Amazon.com search results included nine sponsored listings on average, a study by Profitero from 2020 to 2021 found, twice the amount as Walmart and four times that of Target.

Jim Tierney, Chief Investment Officer of Concentrated US Growth Equities at AllianceBernstein, said he saw real promise in Rufus “if you actually have some kind of an AI conversational shopper.”

“That just means more engagement and more conversion, which means more revenues and more units (sold),” Tierney said.

But Amazon offered few clues in rolling out Rufus to select customers.

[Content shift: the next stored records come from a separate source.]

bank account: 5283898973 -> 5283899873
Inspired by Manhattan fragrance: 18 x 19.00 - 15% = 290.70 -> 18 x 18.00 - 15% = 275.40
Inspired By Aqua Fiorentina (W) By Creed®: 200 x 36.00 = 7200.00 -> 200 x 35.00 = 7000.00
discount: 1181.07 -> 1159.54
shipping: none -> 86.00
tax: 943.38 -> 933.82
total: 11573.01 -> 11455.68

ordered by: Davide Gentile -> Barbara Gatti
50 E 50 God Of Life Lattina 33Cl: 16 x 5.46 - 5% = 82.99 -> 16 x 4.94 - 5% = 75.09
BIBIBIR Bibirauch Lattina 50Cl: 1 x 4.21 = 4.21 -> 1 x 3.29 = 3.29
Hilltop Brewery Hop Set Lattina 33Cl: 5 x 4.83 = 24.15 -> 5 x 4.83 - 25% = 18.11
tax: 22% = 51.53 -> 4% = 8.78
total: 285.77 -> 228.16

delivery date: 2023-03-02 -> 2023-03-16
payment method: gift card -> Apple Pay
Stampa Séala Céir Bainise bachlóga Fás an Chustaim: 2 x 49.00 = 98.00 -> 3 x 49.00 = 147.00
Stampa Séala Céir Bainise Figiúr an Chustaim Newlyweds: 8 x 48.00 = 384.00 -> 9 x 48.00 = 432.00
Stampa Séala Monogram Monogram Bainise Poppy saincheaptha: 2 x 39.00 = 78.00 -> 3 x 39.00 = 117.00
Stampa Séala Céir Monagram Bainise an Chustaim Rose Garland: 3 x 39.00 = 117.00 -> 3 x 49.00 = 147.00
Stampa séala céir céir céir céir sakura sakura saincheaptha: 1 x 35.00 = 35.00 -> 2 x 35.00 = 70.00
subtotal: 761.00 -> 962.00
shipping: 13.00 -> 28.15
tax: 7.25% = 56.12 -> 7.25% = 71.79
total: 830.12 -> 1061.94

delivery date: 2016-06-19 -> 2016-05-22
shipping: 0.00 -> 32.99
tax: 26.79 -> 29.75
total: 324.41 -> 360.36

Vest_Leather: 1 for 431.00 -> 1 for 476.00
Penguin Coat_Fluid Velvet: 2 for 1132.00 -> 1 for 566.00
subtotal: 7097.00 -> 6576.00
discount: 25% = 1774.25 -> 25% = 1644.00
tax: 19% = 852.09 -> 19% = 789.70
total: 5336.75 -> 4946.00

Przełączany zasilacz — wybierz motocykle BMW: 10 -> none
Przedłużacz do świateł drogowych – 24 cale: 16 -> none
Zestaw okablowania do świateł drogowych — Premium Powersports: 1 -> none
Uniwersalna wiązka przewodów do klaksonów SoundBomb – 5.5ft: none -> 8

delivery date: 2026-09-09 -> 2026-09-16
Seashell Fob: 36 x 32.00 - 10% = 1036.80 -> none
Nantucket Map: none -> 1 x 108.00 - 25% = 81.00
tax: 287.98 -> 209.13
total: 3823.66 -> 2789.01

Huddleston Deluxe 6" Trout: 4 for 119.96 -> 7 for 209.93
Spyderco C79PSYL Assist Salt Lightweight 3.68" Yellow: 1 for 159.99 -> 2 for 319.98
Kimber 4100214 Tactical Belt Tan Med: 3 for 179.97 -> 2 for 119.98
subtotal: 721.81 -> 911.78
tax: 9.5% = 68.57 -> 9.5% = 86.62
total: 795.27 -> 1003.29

In a call with investors, CEO Andy Jassy said Rufus “lets customers discover items in a very different way than they have been able to on e-commerce websites.”

Amazon in a blog post showed how the software might respond to a query about a particular pickleball paddle’s worthiness for beginners. “This paddle is a great option for beginners,” the software replied, according to a screenshot. “The large sweet spot helps beginner players get the ball over the net consistently.” In another example it displayed Tyrannosaurus Rex toys for a query about best toys for a “dinosaur obsessed 5-year old.”

The company said Rufus is trained using Amazon’s product catalog, reviews, information from the web, and question and answer sections.

However Rufus evolves, Luria said Amazon has an edge over Google (GOOGL.O) and Microsoft’s (MSFT.O) AI applications because it has a rich trove of purchasing and personalized data that’s quite an advantage at the checkout counter.